* **Problem**:
Every line from the one containing "How to Kill" to the last line of the listing below should be given again exactly.

##############################

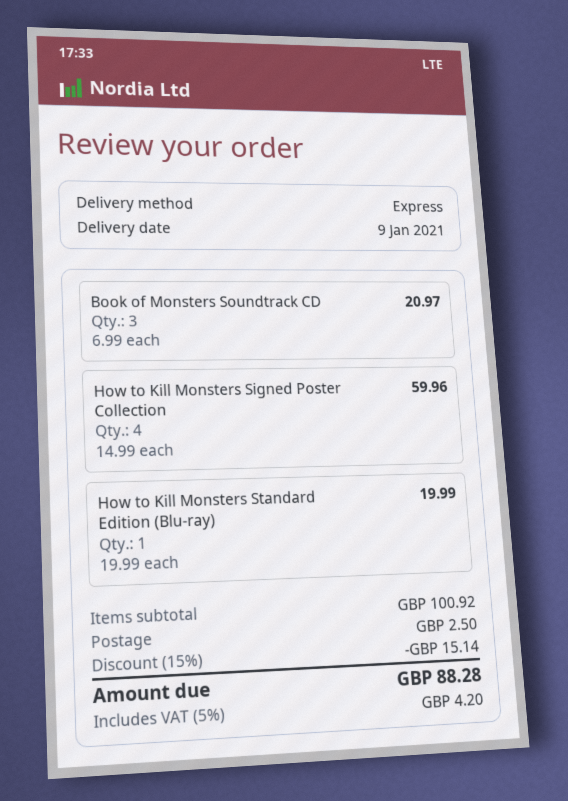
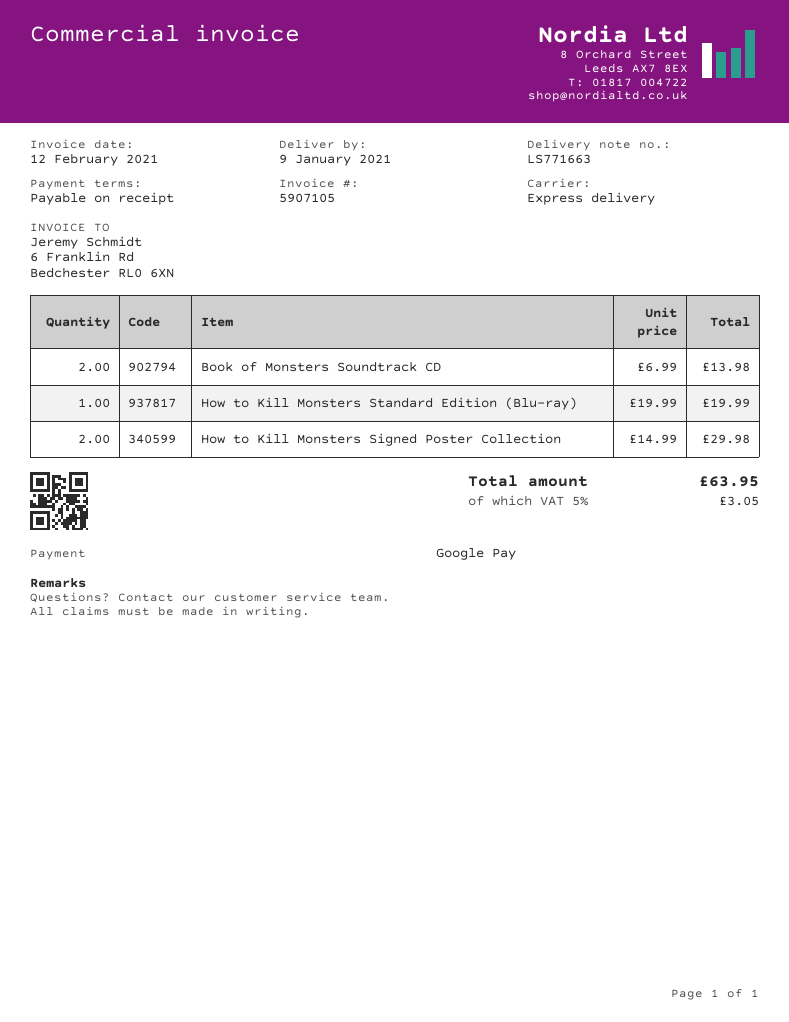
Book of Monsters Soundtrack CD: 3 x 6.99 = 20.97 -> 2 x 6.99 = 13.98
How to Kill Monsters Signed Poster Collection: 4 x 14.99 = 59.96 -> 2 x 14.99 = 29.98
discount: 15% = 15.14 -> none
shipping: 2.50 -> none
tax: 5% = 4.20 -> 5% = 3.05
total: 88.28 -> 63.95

##############################

* **Answer section**:
How to Kill Monsters Signed Poster Collection: 4 x 14.99 = 59.96 -> 2 x 14.99 = 29.98
discount: 15% = 15.14 -> none
shipping: 2.50 -> none
tax: 5% = 4.20 -> 5% = 3.05
total: 88.28 -> 63.95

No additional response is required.